Experi-mentalism: Gerard Senehi at TEDGlobal 2012

Posted by: Bedirhan Cinar

Gerard Senehi

Gerard Senehi is a performer of tiny miracles or, if you’re looking for a more formal job title, a mentalist. A mentalist is someone who blows people’s minds by doing things that just can’t be explained through science or reason and Gerard is exactly that. Be it his hands-off approach to smoking a cigarette, his ability to mostly read your mind, or his delightful manipulation of cutlery and glassware, he is the one who asks you how much you know about your constructs of reality.

Using a small group of random volunteers, Gerard starts to play. He has some of them hold the contents of their pockets in their open palms and smiles politely as the untouched objects begin to jump up and down. He asks a volunteer to hold a TED supplied wine glass and with a fork laid across it and fills the theater with the sounds of cutlery bouncing on glass. He borrows a cigarette, and after making it float around a bit, catches it with his mouth and takes a casual drag. Was this telekinesis? “Maybe it was,” he says. “We’ll see.”
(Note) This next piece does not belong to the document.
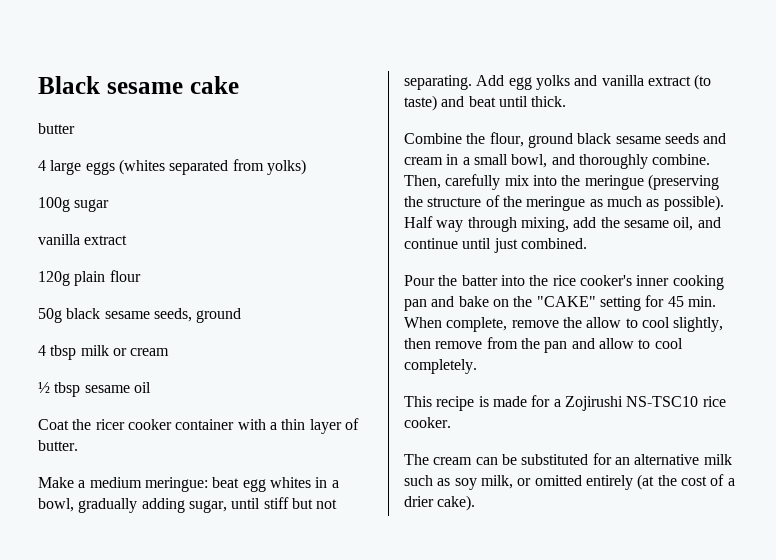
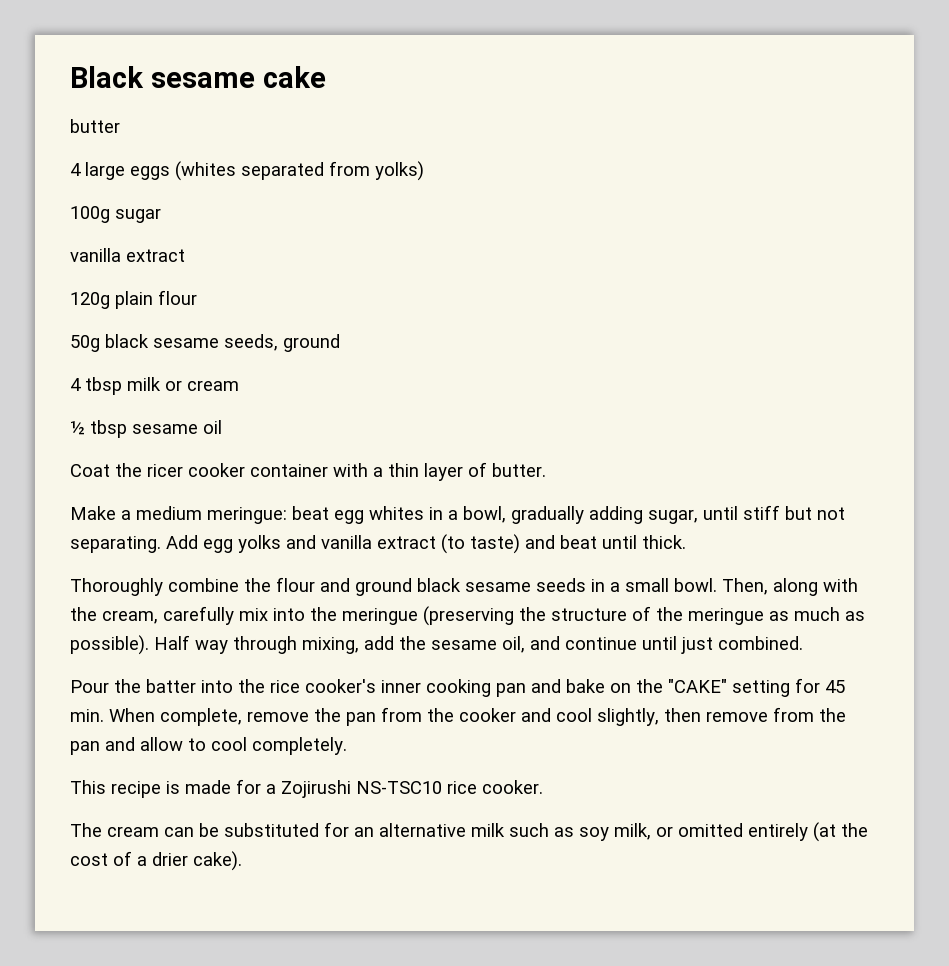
- Combine the flour, ground black sesame seeds and cream in a small bowl, and thoroughly combine. Then, carefully mix into the meringue (preserving the structure of the meringue as much as possible).
+ Thoroughly combine the flour and ground black sesame seeds in a small bowl. Then, along with the cream, carefully mix into the meringue (preserving the structure of the meringue as much as possible).
- Pour the batter into the rice cooker's inner cooking pan and bake on the "CAKE" setting for 45 min. When complete, remove the allow to cool slightly, then remove from the pan and allow to cool completely.
+ Pour the batter into the rice cooker's inner cooking pan and bake on the "CAKE" setting for 45 min. When complete, remove the pan from the cooker and cool slightly, then remove from the pan and allow to cool completely.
And then things start to get surreal.

Gerard Senehi

Two volunteers step up and are given forks. He asks who would like to have the power and the one on the left politely accepts. The two volunteers are instructed to try and bend their forks with their fingertips. One guess as to whose fork was broken into two and whose fork was completely unscathed.

A volunteer is asked to pick a random person from their cellphone. After a series of increasingly accurate directed questions, “What is his name?”


“OK. I got Isha. This proves that mind reading is not an exact science.”

It is this definitive vagueness that proves to be the linchpin of Gerard’s performance. Was he really able to read a woman’s mind and simultaneously draw almost the same exact thing as she did? Did he really guess the word a volunteer was thinking of (after telling her that her initial word choice was too easy)? From his perspective, it didn’t matter. In his mind, none of this is about bending spoons and reading minds. It is all simply a metaphor for the potential of when we question the most fundamental aspects of our life.

Photos: James Duncan Davidson

Comments (2)

  • Ryan Clark commented on Nov 20 2013

    I wouldn’t go as far as calling them miracles but he sure is good at what he does.

  • Kevin Parcell commented on Jun 27 2012

    In my opinion, the doubt in our minds that it is real inures us to not seriously questioning our assumptions. In contrast, real miracles can be proven to be miracles, and that leads to the kind of questioning of assumptions that changes the world, while illusionists remind us to beware of frauds, but only when they reveal that they are illusionists. I honestly admire a great performance, but with all due respect, too much damage has been done to the world by performers who step over this line.